I have a few 12AU7's to choose from here (they are all used I think). What brands do you think are best? And since I am holding the bias at 0V now, would a 12AX7 or AT7 be better suited now? I ditched the original 12AX7 because it would "self-bias" (is this the correct term?) too close to 0V using coupling capacitors and only 18V.

I have learned quite a bit thanks to you, so thank you very much for being patient with a tube virgin such as myself.
 
Randy,

if u use the cathode follower at the input without a coupling cap, but with, say, 50 - 100 kOhm tied to signal ground, then this resitor acts as input impedance and centers the tube when idle. As soon as a signal is there, the cathode will follow that signal.

Please do NOT introduce another opamp after you worked so hard to get rid of that §$%&in' coupling cap :)

IMO, opamps hurt more sonically than coupling caps.
 
John Camiile

I met John a couple of times at Dennis Boyles. He is a local legend with area audio nerds. Dennis is way cool also.
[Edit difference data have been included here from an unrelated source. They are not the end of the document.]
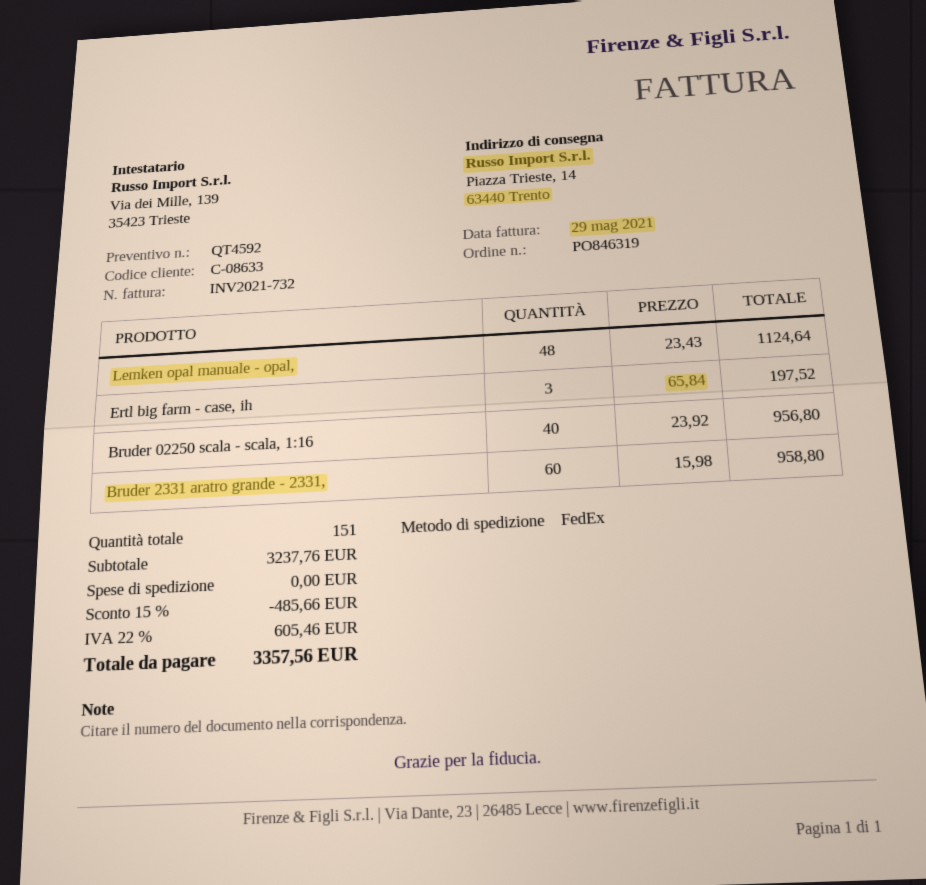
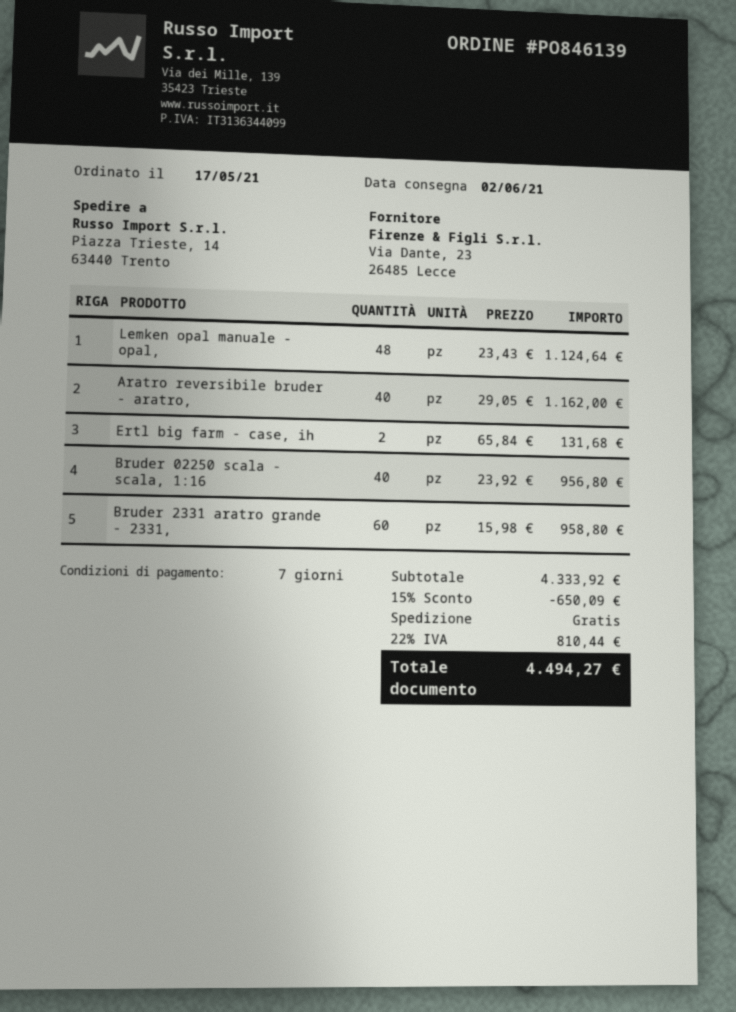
order number: PO846319 -> PO846139
Ertl big farm - case, ih: 3 x 65.84 = 197.52 -> 2 x 65.84 = 131.68
Aratro reversibile bruder - aratro,: none -> 40 x 29.05 = 1162.00
subtotal: 3237.76 -> 4333.92
discount: 15% = 485.66 -> 15% = 650.09
tax: 22% = 605.46 -> 22% = 810.44
total: 3357.56 -> 4494.27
The last time I saw Dennis ( it has been a few years) he was living and working in a converted movie theater and had motorcycles parked inside and the largest collection of vintage tube equipment you have ever seen. It was the Disneyland of vacuum tube audio.

H.H.
 
Thanks, I was doing some tests and the 12AU7 seems to perform best in this application so thats what I used.. BTW i ditched the 350 volts and simply used the combined rail voltage of of my preamp (36 volts). It really sounds quite transparent with even this setup. I honestly expected more "color" but I guess since there's no gain or clipping there won't be much.